- **TASK GOAL**: Print the lines in the listing below that fall between the line with "- к системе теплоснабжения" and the line with "лице директора Кирдянкина", those two lines included, exactly as they stand and with nothing else.

- **GIVEN INFORMATION**:
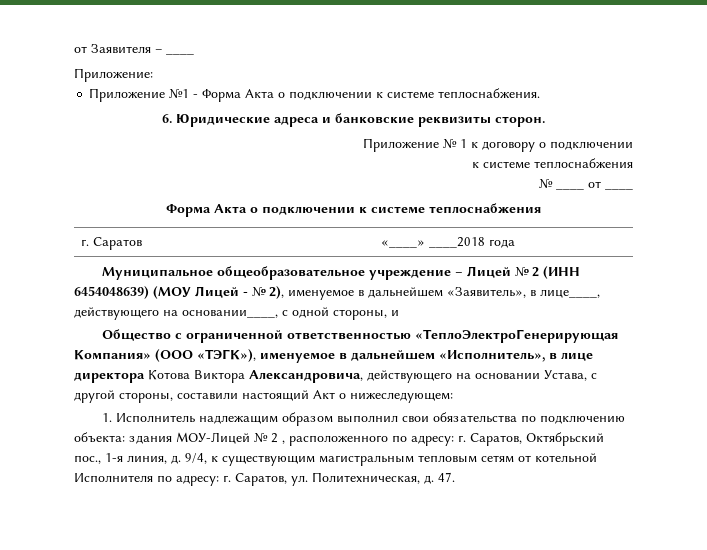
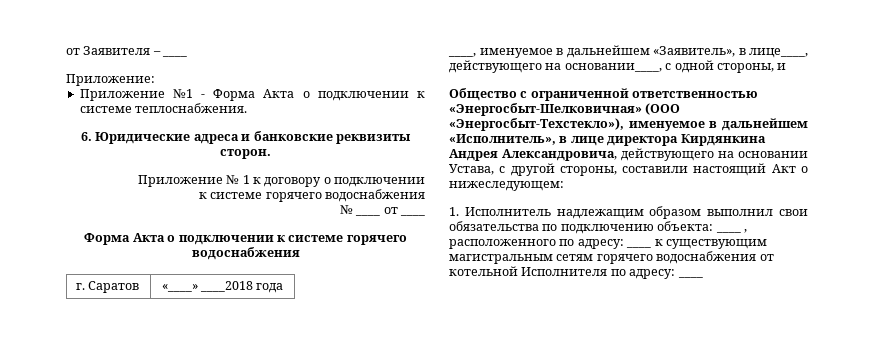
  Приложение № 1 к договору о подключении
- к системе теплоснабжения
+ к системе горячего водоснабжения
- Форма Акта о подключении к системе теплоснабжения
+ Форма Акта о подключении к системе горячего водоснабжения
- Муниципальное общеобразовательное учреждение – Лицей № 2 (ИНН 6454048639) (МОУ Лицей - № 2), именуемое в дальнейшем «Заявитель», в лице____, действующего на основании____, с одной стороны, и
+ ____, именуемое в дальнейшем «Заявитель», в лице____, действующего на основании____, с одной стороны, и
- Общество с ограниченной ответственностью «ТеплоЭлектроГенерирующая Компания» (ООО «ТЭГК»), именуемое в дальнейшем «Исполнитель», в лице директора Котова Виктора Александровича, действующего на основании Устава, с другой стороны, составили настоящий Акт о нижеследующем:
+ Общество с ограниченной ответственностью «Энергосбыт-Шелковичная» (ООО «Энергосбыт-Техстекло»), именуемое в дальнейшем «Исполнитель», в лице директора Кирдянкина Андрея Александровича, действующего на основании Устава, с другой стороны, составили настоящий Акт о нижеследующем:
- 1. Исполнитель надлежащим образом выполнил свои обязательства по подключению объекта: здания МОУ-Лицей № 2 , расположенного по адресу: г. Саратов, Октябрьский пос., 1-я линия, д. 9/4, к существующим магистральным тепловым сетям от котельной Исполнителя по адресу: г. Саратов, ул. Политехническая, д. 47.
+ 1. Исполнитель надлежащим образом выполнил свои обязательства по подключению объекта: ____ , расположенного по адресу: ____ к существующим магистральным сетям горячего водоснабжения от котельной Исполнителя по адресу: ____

- **SOLVED EXERCISE**:
- к системе теплоснабжения
+ к системе горячего водоснабжения
- Форма Акта о подключении к системе теплоснабжения
+ Форма Акта о подключении к системе горячего водоснабжения
- Муниципальное общеобразовательное учреждение – Лицей № 2 (ИНН 6454048639) (МОУ Лицей - № 2), именуемое в дальнейшем «Заявитель», в лице____, действующего на основании____, с одной стороны, и
+ ____, именуемое в дальнейшем «Заявитель», в лице____, действующего на основании____, с одной стороны, и
- Общество с ограниченной ответственностью «ТеплоЭлектроГенерирующая Компания» (ООО «ТЭГК»), именуемое в дальнейшем «Исполнитель», в лице директора Котова Виктора Александровича, действующего на основании Устава, с другой стороны, составили настоящий Акт о нижеследующем:
+ Общество с ограниченной ответственностью «Энергосбыт-Шелковичная» (ООО «Энергосбыт-Техстекло»), именуемое в дальнейшем «Исполнитель», в лице директора Кирдянкина Андрея Александровича, действующего на основании Устава, с другой стороны, составили настоящий Акт о нижеследующем:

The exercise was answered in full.